It really was quite a small house. Charles had been right with what he thought from seeing the outside—it  _ was _ smaller than their staff dwelling. But... as Erik led him through to the living room (right next to the door) into the dining room (straight ahead) and then into the kitchen (to the left, and also connected to the front hall), Charles couldn't help but look at all the different things they had  _ very _ closely. He certainly wasn't trying to be rude and Erik was very, very nice with him, letting him stop every single time that something caught his interest and telling Charles about it when he asked. 

It was just... so very different from his own home. Charles didn't have any black and white family photos tucked into pretty frames. They had paintings or really big photos on their walls, but nothing like the smaller, grainy photos that the Lehnsherr's had all around. They had more things that Charles' house didn't, like pillows and blankets on the couches and books not in the library, and a cup that was just sitting next to the fireplace. It was very interesting to see all the ways that their homes were different and... even though it was truly very small, Charles found that he liked Erik's house  _ much _ more than his. 

Because as Erik showed him around and pointed things out—like salt and pepper shakers shaped like cats! They looked very silly but very fun and he couldn't help but feel like... well, that Erik's home felt a  _ home _ in a way that Charles' big, empty house did not. His house had many things in it, like fancy vases and big paintings and very big furniture, but it didn’t have many things that the Lehnsherr’s house had, like blankets on the couches and very nice photographs where they’re all smiling, and a family. 

Charles turned back around to find Mrs. Lehnsherr still standing in the doorway, watching them with a smile and some very warm thoughts that made Charles feel very soft in his chest, right by his heart. 

“You have a lovely home, Mrs. Lehnsherr. It's very, very nice,” Charles told her seriously, meaning every word and hoping that Mrs. Lehnsherr would believe him and not think him just  _ terrible _ for the way he had first thought the house was too small.  _ It's not too small at all. I'm very sorry I ever thought that it was! _

“Zere is nozing to be sorry of, Schatz,” she told him very kindly, and then held out an arm. Charles darted forward, rushing very quickly but not running—he was  _ inside _ after all—and then throwing his arms around Mrs. Lehnsherr’s hips and giving her another very tight hug, and, just like during their hug earlier, he felt his eyes get very wet even as he felt very embarrassed. 

It was okay, though, because Mrs. Lehnsherr was hugging him very tightly and not thinking any horrible thoughts at all, which made it even better than any hug he’d ever gotten in his entire life, except maybe the hug on the street when Mrs. Lehnsherr  _ and _ Erik had hugged him.  _ That _ had been extra amazing, if only because it had Erik as well and hugging Erik was... really, really amazing. 

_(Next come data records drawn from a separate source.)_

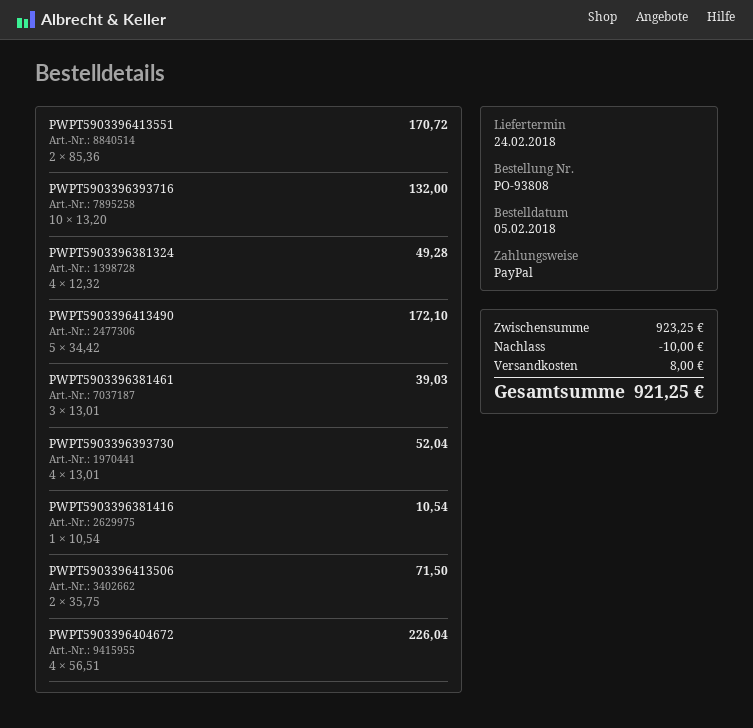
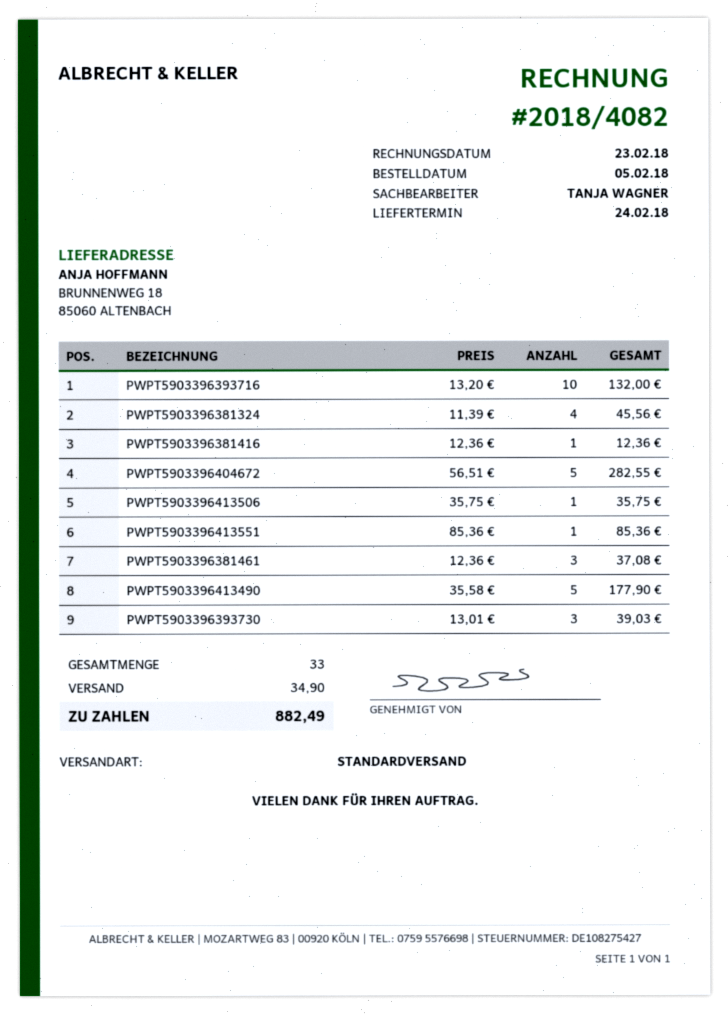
PWPT5903396413551: 2 x 85.36 = 170.72 -> 1 x 85.36 = 85.36
PWPT5903396381324: 4 x 12.32 = 49.28 -> 4 x 11.39 = 45.56
PWPT5903396413490: 5 x 34.42 = 172.10 -> 5 x 35.58 = 177.90
PWPT5903396381461: 3 x 13.01 = 39.03 -> 3 x 12.36 = 37.08
PWPT5903396393730: 4 x 13.01 = 52.04 -> 3 x 13.01 = 39.03
PWPT5903396381416: 1 x 10.54 = 10.54 -> 1 x 12.36 = 12.36
PWPT5903396413506: 2 x 35.75 = 71.50 -> 1 x 35.75 = 35.75
PWPT5903396404672: 4 x 56.51 = 226.04 -> 5 x 56.51 = 282.55
discount: 10.00 -> none
shipping: 8.00 -> 34.90
total: 921.25 -> 882.49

Mrs. Lehnsherr didn’t pull back until Charles did, which may have been  _ why _ she gave such good hugs. Charles had never been hugged for as long as he wanted before,  _ ever _ , so being hugged by Mrs. Lehnsherr for as long as he wanted was totally awesome. After a few minutes, Charles felt like the hug had lasted long enough—and he could hear that Erik was starting to get worried but was trying not to bother them in case Charles was really sad and he needed the hug—so he pulled back, and he smiled up at Mrs. Lehnsherr and tried to pretend that he wasn’t feeling very teary-eyed at all, no ma’am. 

Thankfully, Mrs. Lehnsherr only smiled at him and didn’t say anything about the way he had  _ definitely _ cried into her shirt, and she let Charles get himself in order. Crying at home never would have gone over so well, especially if he had cried against his mother the way he had here. Charles knew that Mrs. Lehnsherr was a kinder woman than his mother was, but he found himself surprised by it all over again. 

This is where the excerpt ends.